In your link, Primary Education starts aged 6 in all countries, preschool education 2-3.

I am not sure what the rush is all about, not just wrt to starting school, but also leaving school: a lot of teenagers could do with another year or 2 to mature and figure out what they want to do with the rest of their lives.
And as our kids are all going to work until they are 85, I really don't see why we should endeaver putting them through school as quickly as possible... wink

Sorry, most countries: aged 5 in Ireland and the Netherlands.
7 in Poland shock. And Lithuania.

Intersting read. Thanks for the link.

MissBetseyTrotwood Fri 05-Apr-13 23:08:18

I think 4 is too young for many. I've one early October born, who's sailed through most everything and one mid July, who's had difficulties. While many will cope that young, some will not. You just have to be really communicative with the school about your concerns.

My July born has SN too and has been pretty down about himself in school recently.
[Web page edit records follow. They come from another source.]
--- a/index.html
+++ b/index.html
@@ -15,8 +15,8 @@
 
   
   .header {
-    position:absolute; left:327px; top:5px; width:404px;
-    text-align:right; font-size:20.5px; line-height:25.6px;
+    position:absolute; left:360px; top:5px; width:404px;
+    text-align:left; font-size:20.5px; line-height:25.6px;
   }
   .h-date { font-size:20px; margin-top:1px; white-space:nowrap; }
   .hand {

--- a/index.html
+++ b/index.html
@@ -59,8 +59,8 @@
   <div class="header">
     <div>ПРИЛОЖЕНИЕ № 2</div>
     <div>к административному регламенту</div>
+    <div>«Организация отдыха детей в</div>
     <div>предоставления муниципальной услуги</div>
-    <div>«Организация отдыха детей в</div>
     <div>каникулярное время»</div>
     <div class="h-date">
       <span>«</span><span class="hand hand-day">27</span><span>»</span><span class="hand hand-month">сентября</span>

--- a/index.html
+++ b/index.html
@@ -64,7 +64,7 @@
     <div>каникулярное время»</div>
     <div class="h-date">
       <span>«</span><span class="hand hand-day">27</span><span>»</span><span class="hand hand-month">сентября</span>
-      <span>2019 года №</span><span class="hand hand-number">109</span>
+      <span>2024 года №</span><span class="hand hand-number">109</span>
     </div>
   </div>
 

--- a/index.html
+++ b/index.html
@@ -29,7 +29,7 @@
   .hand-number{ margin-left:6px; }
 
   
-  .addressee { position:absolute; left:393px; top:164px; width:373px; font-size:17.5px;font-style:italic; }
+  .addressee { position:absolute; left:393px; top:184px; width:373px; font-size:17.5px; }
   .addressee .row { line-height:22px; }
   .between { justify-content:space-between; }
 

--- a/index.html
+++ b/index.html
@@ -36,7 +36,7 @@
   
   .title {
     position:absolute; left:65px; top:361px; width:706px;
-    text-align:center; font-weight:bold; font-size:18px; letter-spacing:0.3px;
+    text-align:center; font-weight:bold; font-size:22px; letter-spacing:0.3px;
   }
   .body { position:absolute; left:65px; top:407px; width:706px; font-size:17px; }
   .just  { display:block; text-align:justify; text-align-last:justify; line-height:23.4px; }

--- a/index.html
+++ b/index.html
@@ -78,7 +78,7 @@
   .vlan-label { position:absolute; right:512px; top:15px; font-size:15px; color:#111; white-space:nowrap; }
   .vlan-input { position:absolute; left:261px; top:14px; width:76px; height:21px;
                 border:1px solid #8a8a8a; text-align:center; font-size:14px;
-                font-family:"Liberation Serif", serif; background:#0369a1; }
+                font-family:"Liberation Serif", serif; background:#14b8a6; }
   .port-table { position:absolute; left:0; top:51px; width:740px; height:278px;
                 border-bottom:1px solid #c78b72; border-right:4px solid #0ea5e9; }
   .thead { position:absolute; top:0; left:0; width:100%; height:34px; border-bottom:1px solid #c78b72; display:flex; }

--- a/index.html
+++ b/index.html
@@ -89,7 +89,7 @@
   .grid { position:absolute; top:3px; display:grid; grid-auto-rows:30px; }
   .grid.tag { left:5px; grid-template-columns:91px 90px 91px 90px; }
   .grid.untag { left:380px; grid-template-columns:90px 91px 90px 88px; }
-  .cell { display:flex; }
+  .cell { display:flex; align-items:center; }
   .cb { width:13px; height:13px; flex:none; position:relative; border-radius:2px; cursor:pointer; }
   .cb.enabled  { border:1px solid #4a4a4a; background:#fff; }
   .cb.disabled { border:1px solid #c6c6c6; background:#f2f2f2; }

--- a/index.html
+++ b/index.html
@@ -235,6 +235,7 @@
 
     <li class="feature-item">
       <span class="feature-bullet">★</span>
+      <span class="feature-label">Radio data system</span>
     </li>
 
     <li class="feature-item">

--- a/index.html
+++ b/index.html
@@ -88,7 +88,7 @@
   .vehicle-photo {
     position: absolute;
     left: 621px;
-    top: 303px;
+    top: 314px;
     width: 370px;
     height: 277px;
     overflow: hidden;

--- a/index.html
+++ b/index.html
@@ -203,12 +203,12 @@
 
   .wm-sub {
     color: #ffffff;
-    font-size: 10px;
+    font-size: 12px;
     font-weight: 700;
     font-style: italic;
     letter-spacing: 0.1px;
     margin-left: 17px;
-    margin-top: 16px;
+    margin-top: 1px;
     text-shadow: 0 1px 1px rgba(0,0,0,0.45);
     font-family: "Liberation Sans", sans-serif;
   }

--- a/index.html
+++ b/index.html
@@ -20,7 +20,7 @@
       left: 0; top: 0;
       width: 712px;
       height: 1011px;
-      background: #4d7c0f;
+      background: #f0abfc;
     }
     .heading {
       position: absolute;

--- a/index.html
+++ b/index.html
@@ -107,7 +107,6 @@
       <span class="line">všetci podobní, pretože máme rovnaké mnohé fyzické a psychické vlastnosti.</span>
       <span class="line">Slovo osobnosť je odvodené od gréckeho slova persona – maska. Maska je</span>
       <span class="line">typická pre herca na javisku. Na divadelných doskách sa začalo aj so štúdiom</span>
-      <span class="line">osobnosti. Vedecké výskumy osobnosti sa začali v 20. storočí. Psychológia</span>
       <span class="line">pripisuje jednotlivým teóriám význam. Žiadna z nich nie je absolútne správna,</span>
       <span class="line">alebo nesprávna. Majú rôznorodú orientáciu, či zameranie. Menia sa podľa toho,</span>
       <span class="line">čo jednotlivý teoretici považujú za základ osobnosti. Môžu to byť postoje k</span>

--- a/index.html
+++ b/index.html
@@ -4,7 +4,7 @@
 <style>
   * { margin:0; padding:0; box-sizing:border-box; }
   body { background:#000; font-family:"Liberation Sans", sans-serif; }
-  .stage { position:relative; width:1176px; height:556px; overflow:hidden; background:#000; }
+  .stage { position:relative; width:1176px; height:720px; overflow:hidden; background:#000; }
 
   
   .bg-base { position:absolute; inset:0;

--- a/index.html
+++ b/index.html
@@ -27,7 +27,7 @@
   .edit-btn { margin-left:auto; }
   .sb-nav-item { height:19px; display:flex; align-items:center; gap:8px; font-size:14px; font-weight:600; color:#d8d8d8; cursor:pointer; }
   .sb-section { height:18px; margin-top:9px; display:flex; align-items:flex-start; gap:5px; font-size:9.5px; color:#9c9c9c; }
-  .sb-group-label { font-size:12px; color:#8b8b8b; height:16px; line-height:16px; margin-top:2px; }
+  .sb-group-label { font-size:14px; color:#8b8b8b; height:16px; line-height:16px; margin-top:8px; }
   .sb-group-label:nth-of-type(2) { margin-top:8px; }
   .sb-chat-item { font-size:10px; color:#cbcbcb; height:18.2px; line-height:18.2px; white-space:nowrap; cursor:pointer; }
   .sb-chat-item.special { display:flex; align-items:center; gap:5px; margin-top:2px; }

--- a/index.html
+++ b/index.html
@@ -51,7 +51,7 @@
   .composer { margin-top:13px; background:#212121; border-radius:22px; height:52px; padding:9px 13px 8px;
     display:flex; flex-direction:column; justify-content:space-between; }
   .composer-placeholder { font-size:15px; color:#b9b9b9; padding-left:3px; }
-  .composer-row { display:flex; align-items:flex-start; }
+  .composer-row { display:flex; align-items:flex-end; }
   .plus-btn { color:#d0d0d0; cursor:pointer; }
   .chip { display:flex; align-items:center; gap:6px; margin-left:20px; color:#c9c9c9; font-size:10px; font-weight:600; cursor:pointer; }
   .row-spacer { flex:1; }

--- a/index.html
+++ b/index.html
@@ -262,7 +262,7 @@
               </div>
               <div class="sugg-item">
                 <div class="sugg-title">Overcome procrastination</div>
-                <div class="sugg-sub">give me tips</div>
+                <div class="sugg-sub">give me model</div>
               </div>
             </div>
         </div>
He's started in a self esteem group with the learning mentors at school and has been way more positive since. They've really supported him in school and it's made a huge difference.

reluctantmover Fri 05-Apr-13 23:12:41

Go into any maternelle in France and you'll see there is a curriculum and it is indeed a school, with a head teacher, with class teachers, where most children attend every day, where the children attend in the same way as children further up the school in the élementaire" (primary) classes or in the same way as the nearby "élementaire". You are not going to see much difference in real terms between Reception class in England and moyenne section / grande section of a maternelle in France, there are certainly far more common points than points which separate these systems. Brits who move to France are often at first quite shocked to find school can start before the age of 3 there.